(Source material)
>>

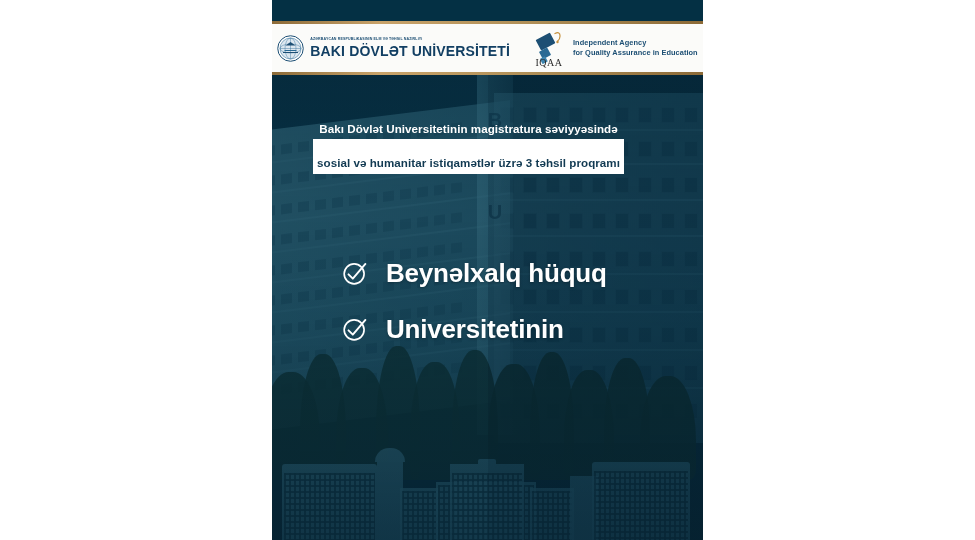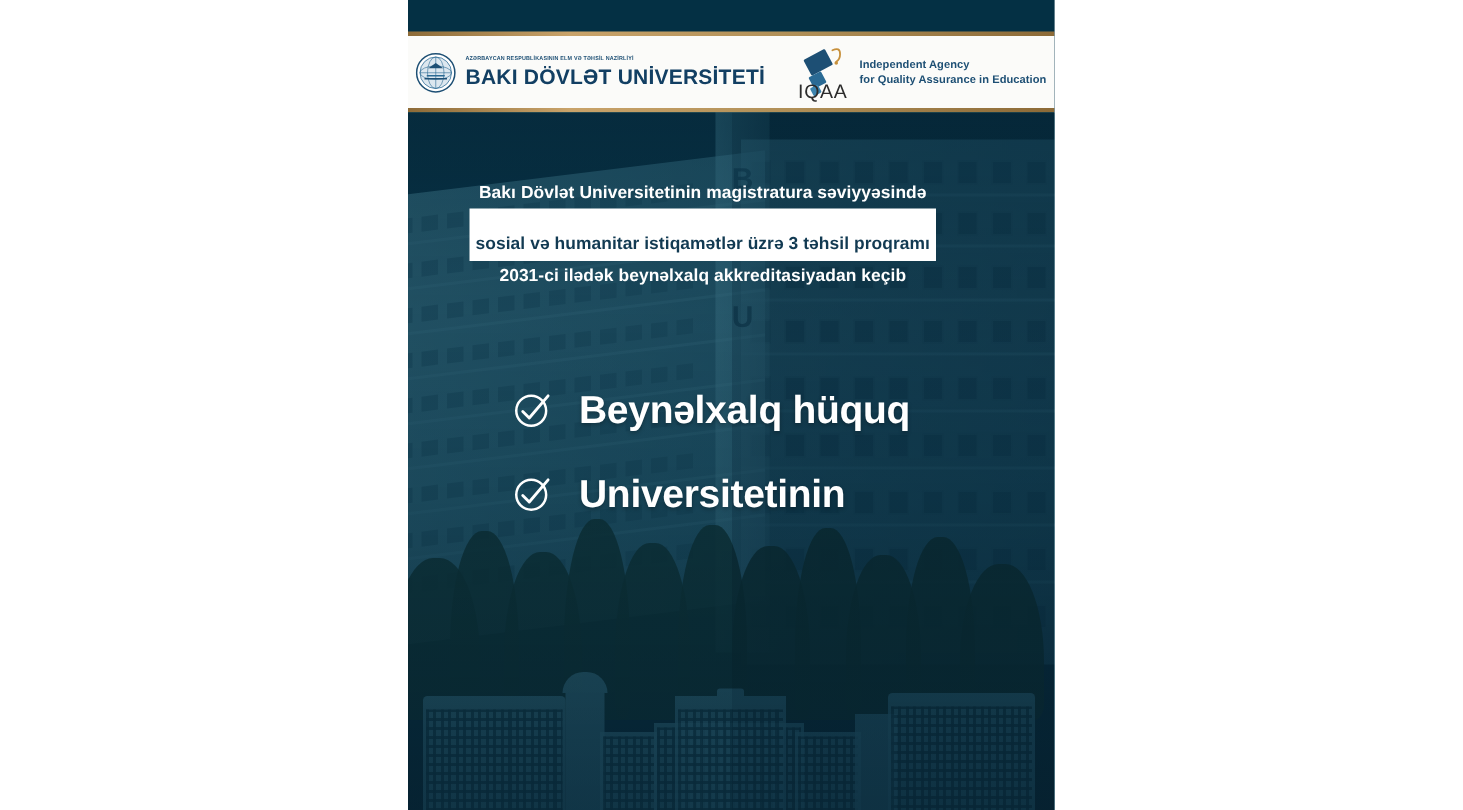--- a/index.html
+++ b/index.html
@@ -118,8 +118,9 @@
     left: 0;
     bottom: 0;
     width: 34px;
-    font-family: Liberation Sans, sans-serif;
-    font-size: 13px;
+    text-align: center;
+    font-family: Liberation Serif, serif;
+    font-size: 10px;
     letter-spacing: 0.5px;
     color: #2c2c2c;
   }

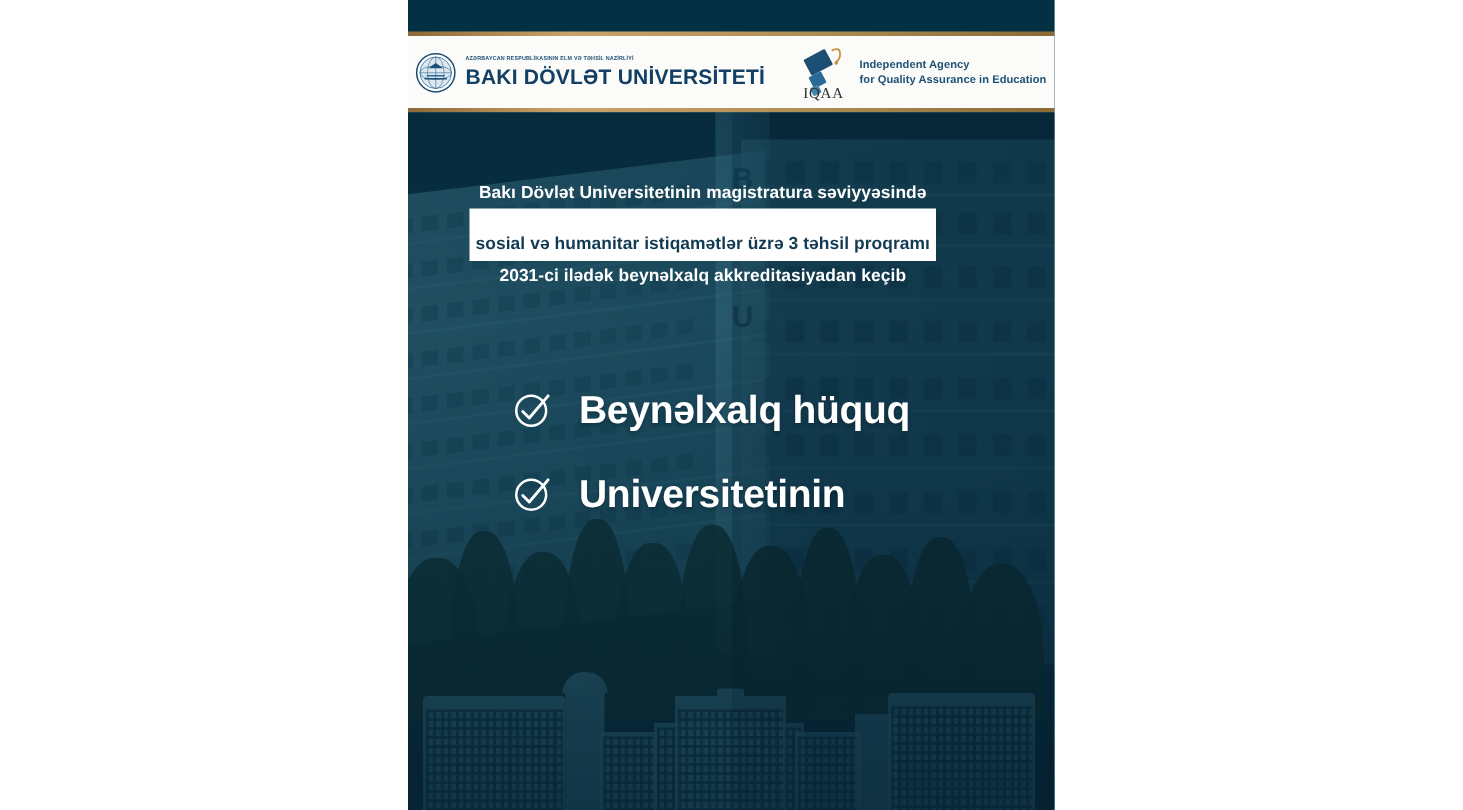--- a/index.html
+++ b/index.html
@@ -734,7 +734,6 @@
         <div>
           <span class="t-line hl">sosial və humanitar istiqamətlər üzrə 3 təhsil proqramı</span>
         </div>
-        <div class="t-line">2031-ci ilədək beynəlxalq akkreditasiyadan keçib</div>
       </div>
 
       <div class="prog-list">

<<

(Assigned task) Give the listing above again word for word, without its pictures.

(Answer for the task)
--- a/index.html
+++ b/index.html
@@ -118,8 +118,9 @@
     left: 0;
     bottom: 0;
     width: 34px;
-    font-family: Liberation Sans, sans-serif;
-    font-size: 13px;
+    text-align: center;
+    font-family: Liberation Serif, serif;
+    font-size: 10px;
     letter-spacing: 0.5px;
     color: #2c2c2c;
   }

--- a/index.html
+++ b/index.html
@@ -734,7 +734,6 @@
         <div>
           <span class="t-line hl">sosial və humanitar istiqamətlər üzrə 3 təhsil proqramı</span>
         </div>
-        <div class="t-line">2031-ci ilədək beynəlxalq akkreditasiyadan keçib</div>
       </div>
 
       <div class="prog-list">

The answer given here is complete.